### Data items
*** Begin section ***
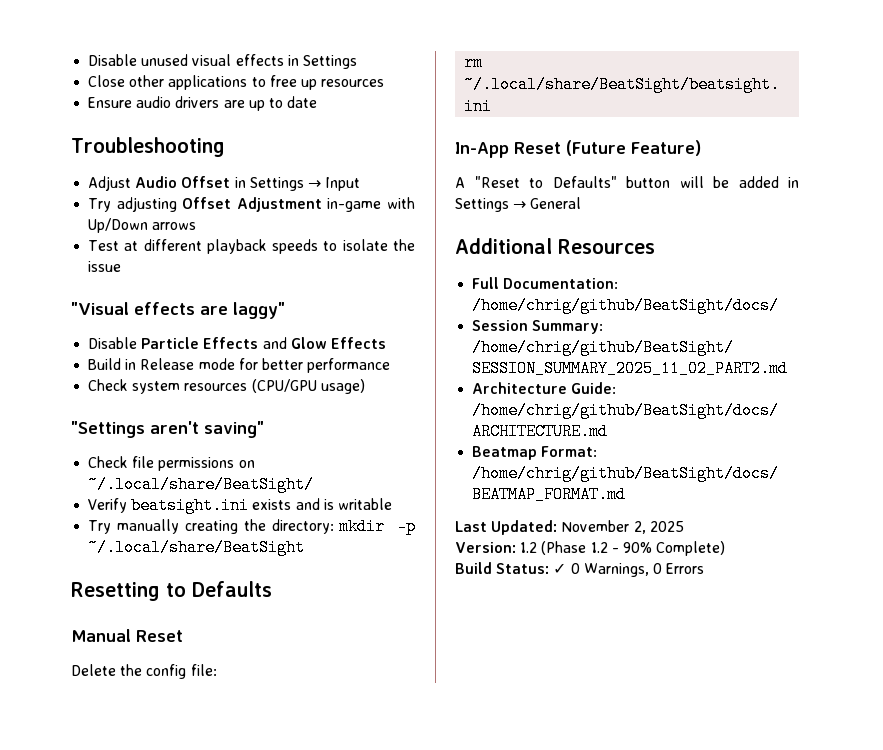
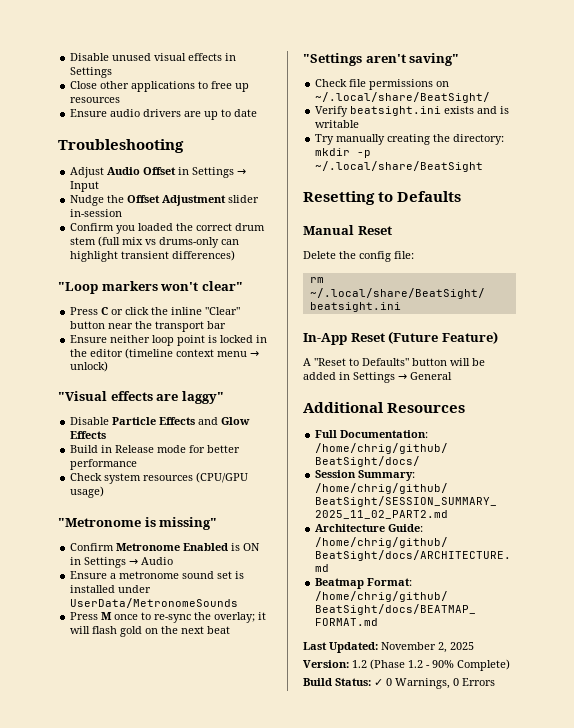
- Try adjusting Offset Adjustment in-game with Up/Down arrows
- Test at different playback speeds to isolate the issue
+ Nudge the Offset Adjustment slider in-session
+ Confirm you loaded the correct drum stem (full mix vs drums-only can highlight transient differences)
+ "Loop markers won't clear"
+ Press C or click the inline "Clear" button near the transport bar
+ Ensure neither loop point is locked in the editor (timeline context menu → unlock)
+ "Metronome is missing"
+ Confirm Metronome Enabled is ON in Settings → Audio
+ Ensure a metronome sound set is installed under UserData/MetronomeSounds
+ Press M once to re-sync the overlay; it will flash gold on the next beat

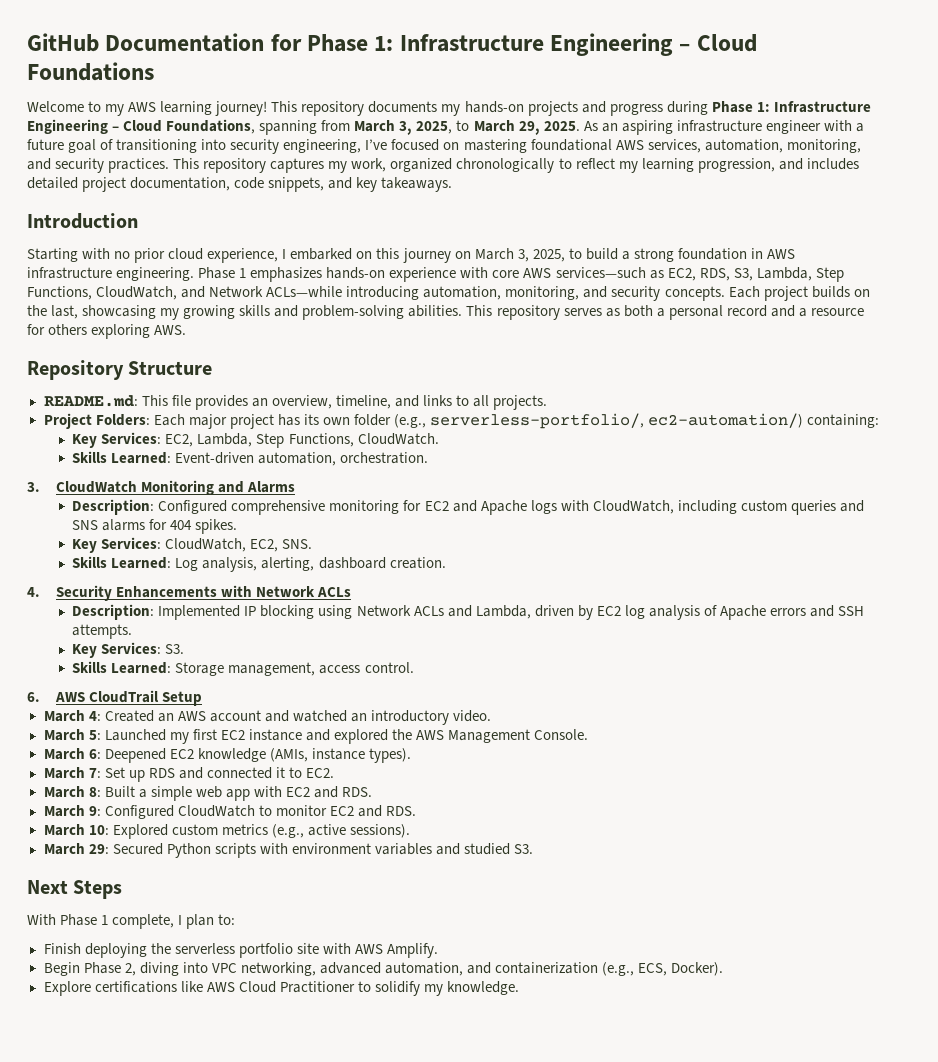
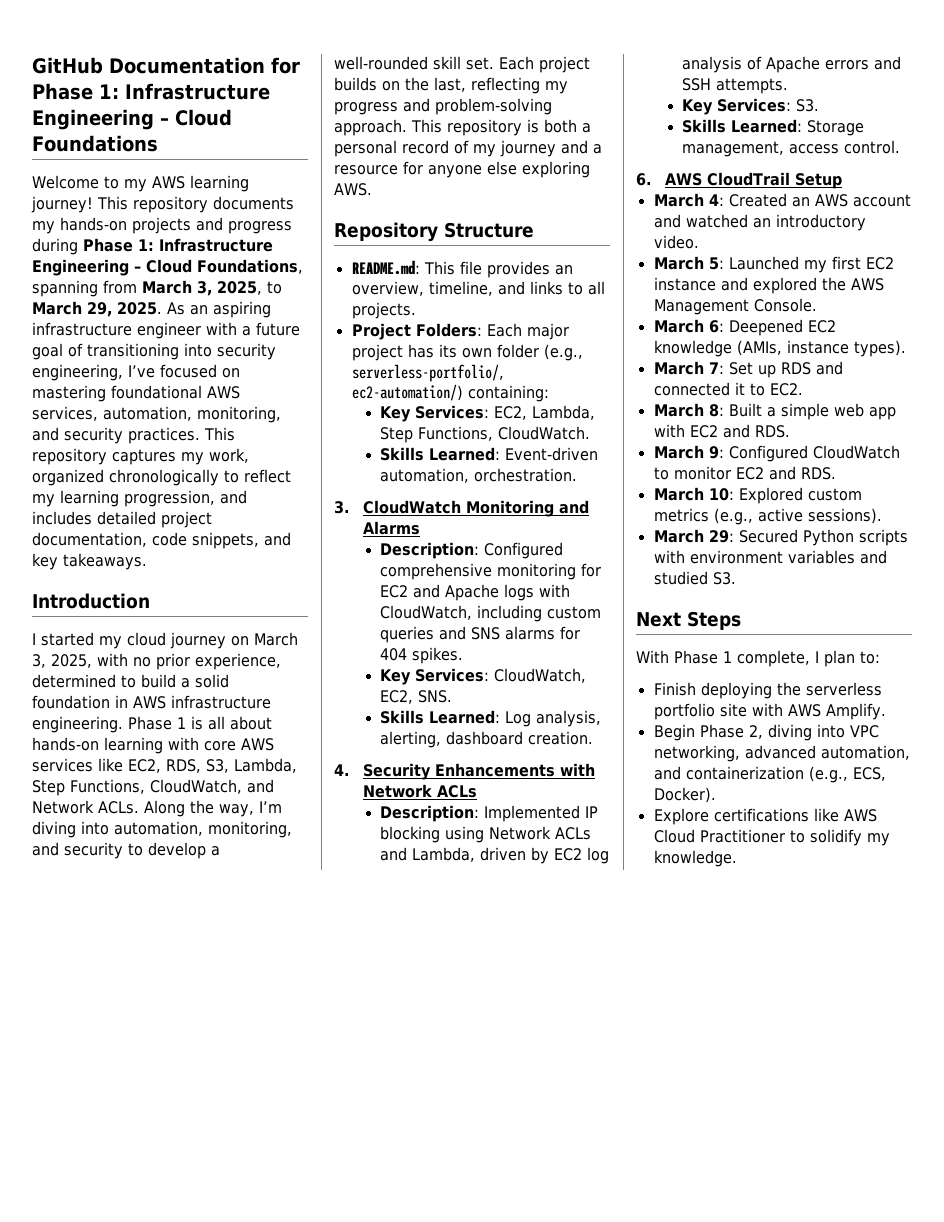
- Starting with no prior cloud experience, I embarked on this journey on March 3, 2025, to build a strong foundation in AWS infrastructure engineering.
+ I started my cloud journey on March 3, 2025, with no prior experience, determined to build a solid foundation in AWS infrastructure engineering.
- Phase 1 emphasizes hands-on experience with core AWS services—such as EC2, RDS, S3, Lambda, Step Functions, CloudWatch, and Network ACLs—while introducing automation, monitoring, and security concepts.
+ Phase 1 is all about hands-on learning with core AWS services like EC2, RDS, S3, Lambda, Step Functions, CloudWatch, and Network ACLs. Along the way, I’m diving into automation, monitoring, and security to develop a well-rounded skill set.
- Each project builds on the last, showcasing my growing skills and problem-solving abilities. This repository serves as both a personal record and a resource for others exploring AWS.
+ Each project builds on the last, reflecting my progress and problem-solving approach. This repository is both a personal record of my journey and a resource for anyone else exploring AWS.

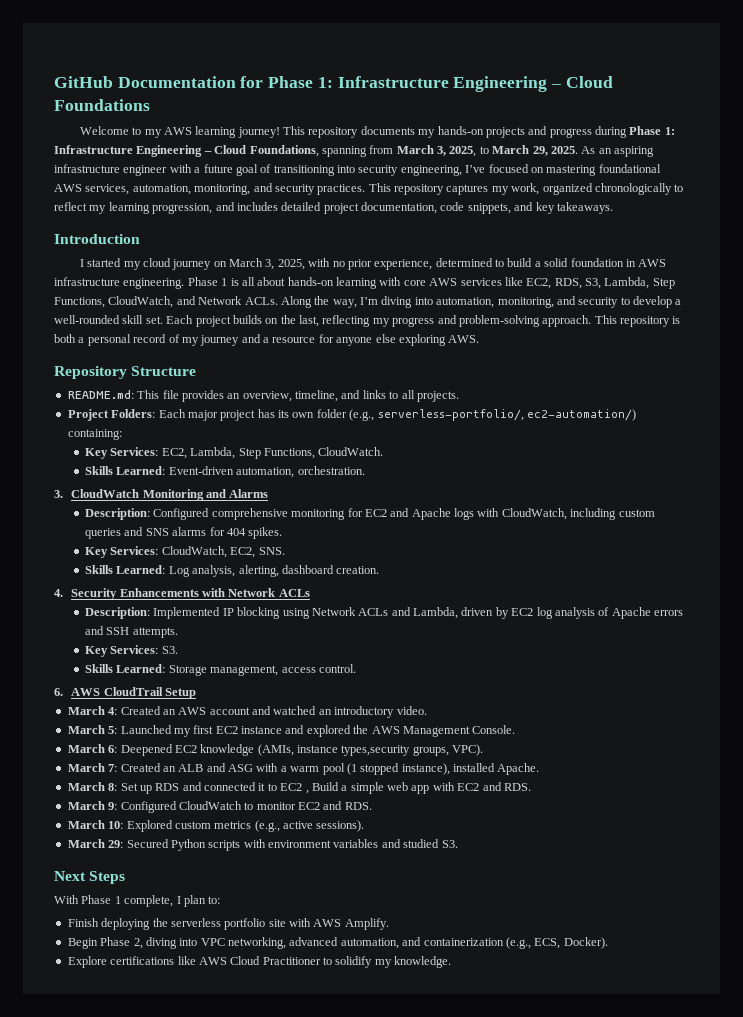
- March 6: Deepened EC2 knowledge (AMIs, instance types).
+ March 6: Deepened EC2 knowledge (AMIs, instance types,security groups, VPC).
- March 7: Set up RDS and connected it to EC2.
- March 8: Built a simple web app with EC2 and RDS.
+ March 7: Created an ALB and ASG with a warm pool (1 stopped instance), installed Apache.
+ March 8: Set up RDS and connected it to EC2 , Build a simple web app with EC2 and RDS.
*** End section ***
### Work to complete
Out of the entries, report each line that contains the word "core".

### Reply to the task
- Phase 1 emphasizes hands-on experience with core AWS services—such as EC2, RDS, S3, Lambda, Step Functions, CloudWatch, and Network ACLs—while introducing automation, monitoring, and security concepts.
+ Phase 1 is all about hands-on learning with core AWS services like EC2, RDS, S3, Lambda, Step Functions, CloudWatch, and Network ACLs. Along the way, I’m diving into automation, monitoring, and security to develop a well-rounded skill set.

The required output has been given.